Evaluating Contextualized Embeddings for Topic Modeling in Public Bidding Domain

  • Henrique R. Hott UFMG
  • Mariana O. Silva UFMG
  • Gabriel P. Oliveira UFMG
  • Michele A. Brandão UFMG / IFMG
  • Anisio Lacerda UFMG
  • Gisele Pappa UFMG


Public procurement plays a crucial role in government operations by acquiring goods and services through competitive bidding processes. However, the increasing volume of procurement data has made manual analysis impractical and time-consuming. Therefore, text clustering and topic modeling techniques have been widely used to uncover hidden patterns in unstructured text data. This paper leverages the power of BERT-based models to overcome the challenges associated with analyzing public procurement data. Specifically, we employ BERTopic, a topic modeling technique based on BERT, to generate clusters that capture the underlying topics in procurement data. Additionally, we evaluate several sentence embedding models for representing procurement documents. By combining BERT-based models and advanced sentence embeddings, we aim to enhance the accuracy and interpretability of topic modeling in public procurement analysis. Our results provide valuable insights into the underlying topics within the data, aiding decision-making processes and improving the efficiency of procurement operations.

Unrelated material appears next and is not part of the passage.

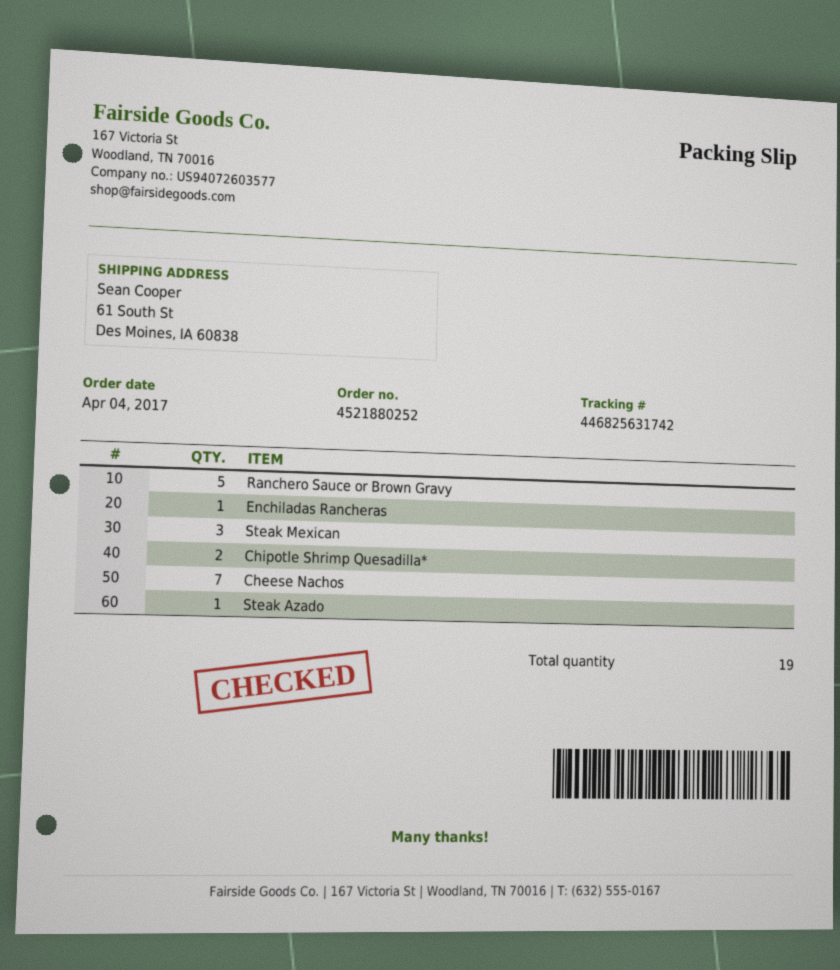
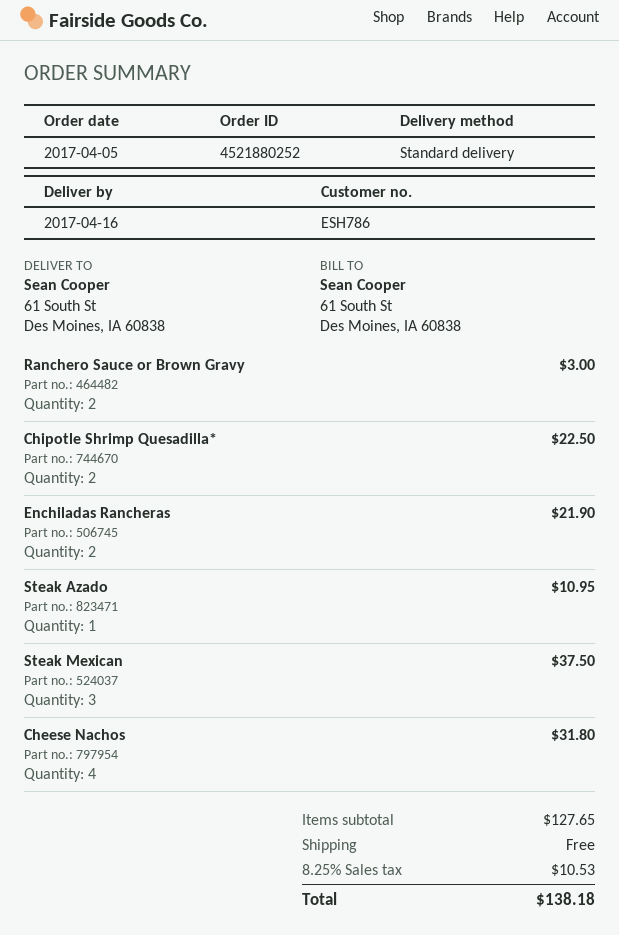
order date: 2017-04-04 -> 2017-04-05
Ranchero Sauce or Brown Gravy: 5 -> 2
Enchiladas Rancheras: 1 -> 2
Cheese Nachos: 7 -> 4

HOTT, Henrique R.; SILVA, Mariana O.; OLIVEIRA, Gabriel P.; BRANDÃO, Michele A.; LACERDA, Anisio; PAPPA, Gisele. Evaluating Contextualized Embeddings for Topic Modeling in Public Bidding Domain. In: BRAZILIAN CONFERENCE ON INTELLIGENT SYSTEMS (BRACIS), 12. , 2023, Belo Horizonte/MG. Anais [...]. Porto Alegre: Sociedade Brasileira de Computação, 2023 . p. 410-426. ISSN 2643-6264.